My own “giant Sequoia” is the unpurchased Tribeca apartment we decided was way too expensive for “what it was.” That 750 square feet in a prime lower Manhattan neighborhood could have changed the course of our real estate journey. It quadrupled (no, I’m not exaggerating) in value in the two years that we rented it.
Instead we waited and cautiously made our first home purchase in the safer and more practical Boston suburbs. Our adorable, tiny cottage was perfect for our new family. Perfect, that is, until we had to resell it and discovered that the “park” across the street was going to be developed as multi-family rentals. We were lucky to squeak out of Massachusetts with our original investment intact.

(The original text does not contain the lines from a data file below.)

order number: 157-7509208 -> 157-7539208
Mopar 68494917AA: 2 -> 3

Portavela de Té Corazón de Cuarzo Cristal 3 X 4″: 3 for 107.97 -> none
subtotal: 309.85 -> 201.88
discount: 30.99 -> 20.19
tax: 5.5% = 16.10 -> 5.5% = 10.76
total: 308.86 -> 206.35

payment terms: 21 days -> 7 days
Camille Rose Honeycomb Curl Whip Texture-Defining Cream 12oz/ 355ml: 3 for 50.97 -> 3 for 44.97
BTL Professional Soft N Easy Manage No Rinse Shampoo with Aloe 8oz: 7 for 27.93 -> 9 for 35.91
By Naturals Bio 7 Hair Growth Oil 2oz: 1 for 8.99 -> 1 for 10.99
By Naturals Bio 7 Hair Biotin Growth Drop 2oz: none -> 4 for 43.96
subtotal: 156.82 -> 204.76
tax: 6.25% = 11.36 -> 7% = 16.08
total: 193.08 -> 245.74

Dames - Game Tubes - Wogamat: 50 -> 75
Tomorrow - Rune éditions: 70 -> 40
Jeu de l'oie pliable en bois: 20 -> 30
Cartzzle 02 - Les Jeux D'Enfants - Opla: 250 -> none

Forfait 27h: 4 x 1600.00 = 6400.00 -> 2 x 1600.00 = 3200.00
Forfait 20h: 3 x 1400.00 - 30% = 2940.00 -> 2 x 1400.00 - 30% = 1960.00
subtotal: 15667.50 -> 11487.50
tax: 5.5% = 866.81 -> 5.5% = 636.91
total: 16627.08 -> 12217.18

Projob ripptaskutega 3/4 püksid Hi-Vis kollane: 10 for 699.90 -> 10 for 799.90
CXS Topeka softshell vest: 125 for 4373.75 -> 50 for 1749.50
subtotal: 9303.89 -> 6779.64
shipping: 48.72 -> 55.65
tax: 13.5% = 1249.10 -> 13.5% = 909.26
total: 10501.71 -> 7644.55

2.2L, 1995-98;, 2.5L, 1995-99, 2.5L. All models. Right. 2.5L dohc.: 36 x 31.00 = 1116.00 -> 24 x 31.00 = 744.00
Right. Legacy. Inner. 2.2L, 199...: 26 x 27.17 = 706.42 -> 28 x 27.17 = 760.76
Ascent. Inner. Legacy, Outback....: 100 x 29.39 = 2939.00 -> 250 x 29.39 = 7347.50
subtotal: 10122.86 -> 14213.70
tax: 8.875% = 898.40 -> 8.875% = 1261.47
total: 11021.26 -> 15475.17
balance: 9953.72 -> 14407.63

Ah well. If we’d had a million dollars to buy our current home, we may not have wound up in our “quirky,” 100-year-old fixer-upper. Yet, our financially questionable and apparently ill-fated real estate delay has yielded at least one profound gift. Had we had not already owned a garage that was converted into what is now my yoga studio, I may never have had the guts to start this little business that is my passion. While we may not have a magnificent, awe-inspiring towering Sequoia of a home, we love it. It has been a wonderful place to nurture and watch both our family and my professional self grow up.
Another “tree” I sometimes mourn as planted too late is my yoga practice. I would be lying if I told you I never wondered what my practice would be like if I’d first unrolled a mat at a more “appropriate” age. You know, if I hadn’t waited until I was 35, but had started practicing I was a young, strong and somewhat bendy 20- or even 25-year-old like my younger students.
As nice as it sounds to have started practicing before I even knew there was a clock to race, it’s also silly. First of all, when I was 20, I was much more concerned about my social life than my “inner life.” Second, if I’m brutally honest, I was never even a little bit bendy so youth wouldn’t have helped on that front. Finally, if I’d already tried yoga “in my younger years,” I wonder if I would have sought it out again when I really needed something to help me navigate through a period of darkness back into the light. I suspect my 35-year-old, fairly lost self needed something brand new to shock my system and wake me up again.
A moment of reflection leads me to conclude that, while not wiser in the traditional sense, in both of these cases the second best time to plant was probably the more fruitful of the two choices. And if I’m wrong, I’ll never know, will I?
After all, it’s impossible to look back at the various forks in your road and know where that other path would have taken you. In fact some forks may not have felt like forks at all. For example, unlike the apartment I definitely chose not to buy, there was never a moment when I decided NOT to start practicing yoga. Yoga never crossed my mind as an alternative when my new husband offered to teach me how to roller blade all over lower Manhattan. (For the record, that particularly “tree” never made it past the sapling stage.)
Which is all to say, whatever you’re thinking about, whatever you’ve noticed, whatever is calling to your heart, you only have this moment. Plant the tree! You can plant it hopefully and optimistically because little trees grow. You might only get a sapling from some of your seeds, but I don’t regret any of the hours I spent skating (poorly) with my husband. Some of your new seeds, however, will become tall, strong, beautiful features in the landscape of your life for decades to come.
But these future trees will remain as make believe as the towering “shoulda-woulda-coulda” Sequoias of your past if you don’t plant them.